Daniel Nwaneri

Posted on Dec 3

Building an MCP Server on Cloudflare Workers with Semantic Search

#cloudflare #ai #mcp #webdev

Most MCP (Model Context Protocol) tutorials show you how to build local servers that connect to Claude Desktop via stdio. That's great for development, but what if you want your MCP server accessible from anywhere? What if you want it running on the edge with sub-50ms latency globally?

I built an MCP server on Cloudflare Workers that provides semantic search using Vectorize and Workers AI. Along the way, I discovered the MCP SDK wasn't designed for serverless environments - so I had to adapt it.

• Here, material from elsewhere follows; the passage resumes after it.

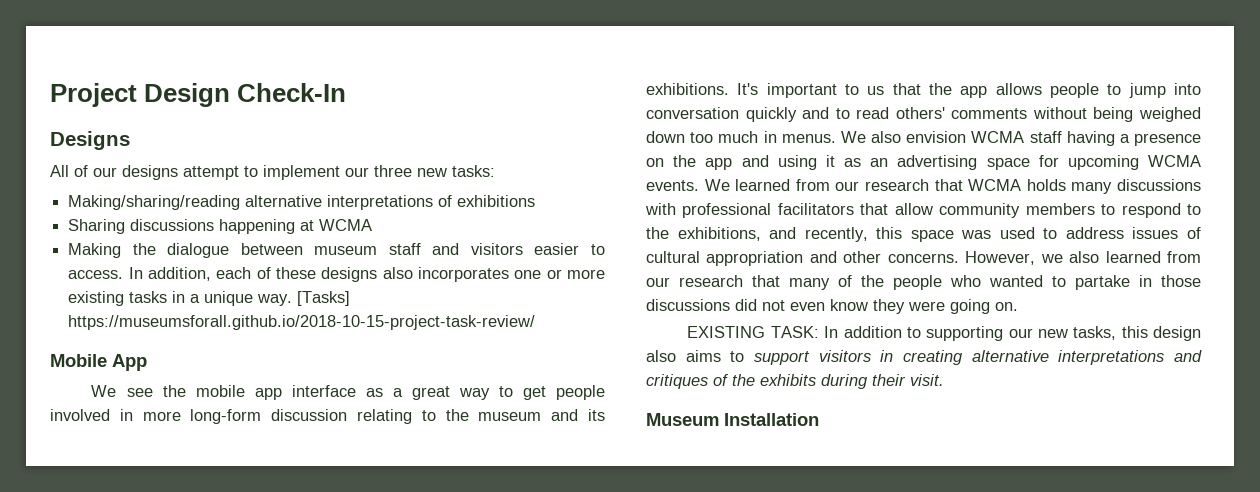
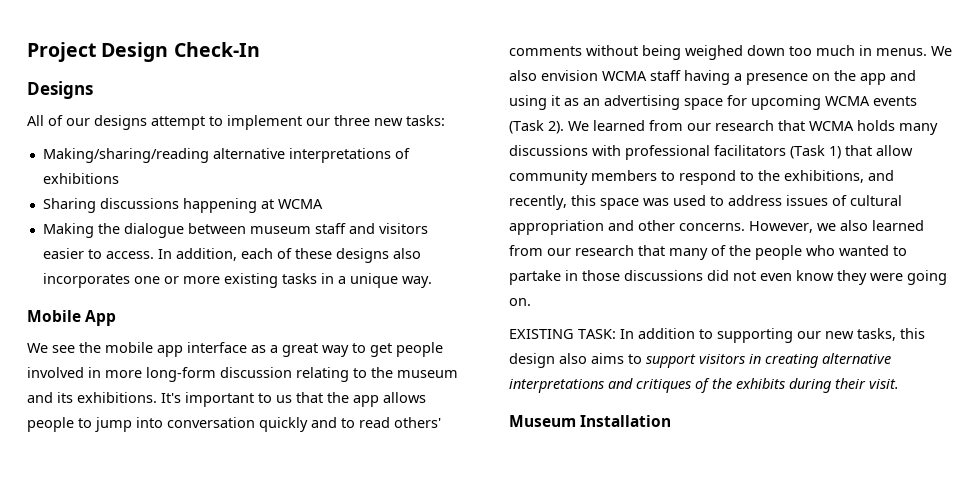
[297,291,351,306] [68,315,536,330] [Tasks] https://museumsforall.github.io/2018-10-15-project-task-review/ -> (432, 282) none
[646,180,699,191] events. -> [873,96,917,106] [509,120,564,134] events (Task 2).
(854, 209) none -> [790,145,841,159] (Task 1)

In this article, I'll show you:

Why MCP on Workers is powerful (and tricky)
Three different MCP architectures I built
How to adapt the stdio-based SDK for HTTP
A working semantic search implementation with Vectorize
When to use each architecture

By the end, you'll have the knowledge to deploy production MCP servers on Cloudflare's edge network.

What we're building: A semantic search MCP server that lets Claude query a knowledge base using vector similarity instead of keywords. It runs globally on Cloudflare Workers, generates embeddings with Workers AI, and searches using Vectorize.

Why MCP on Workers?

MCP (Model Context Protocol) is Anthropic's standardized way for AI assistants to access external tools and data. Think of it as an API layer specifically designed for LLMs.

The problem: The official MCP SDK uses stdio (standard input/output) transport, which works great for local processes but doesn't work on serverless platforms like Cloudflare Workers.

Why I wanted Workers anyway:

Global edge deployment - Your MCP server runs in 300+ cities worldwide
Sub-50ms latency - Closer to users than any centralized server
Integrated AI - Workers AI for embeddings, Vectorize for vector search, all in one platform
Zero cold starts - V8 isolates are instant
Cost effective - Free tier is generous, pay only for what you use

Three MCP Architectures: From Local to Edge

I built the same semantic search functionality three different ways. Each has tradeoffs.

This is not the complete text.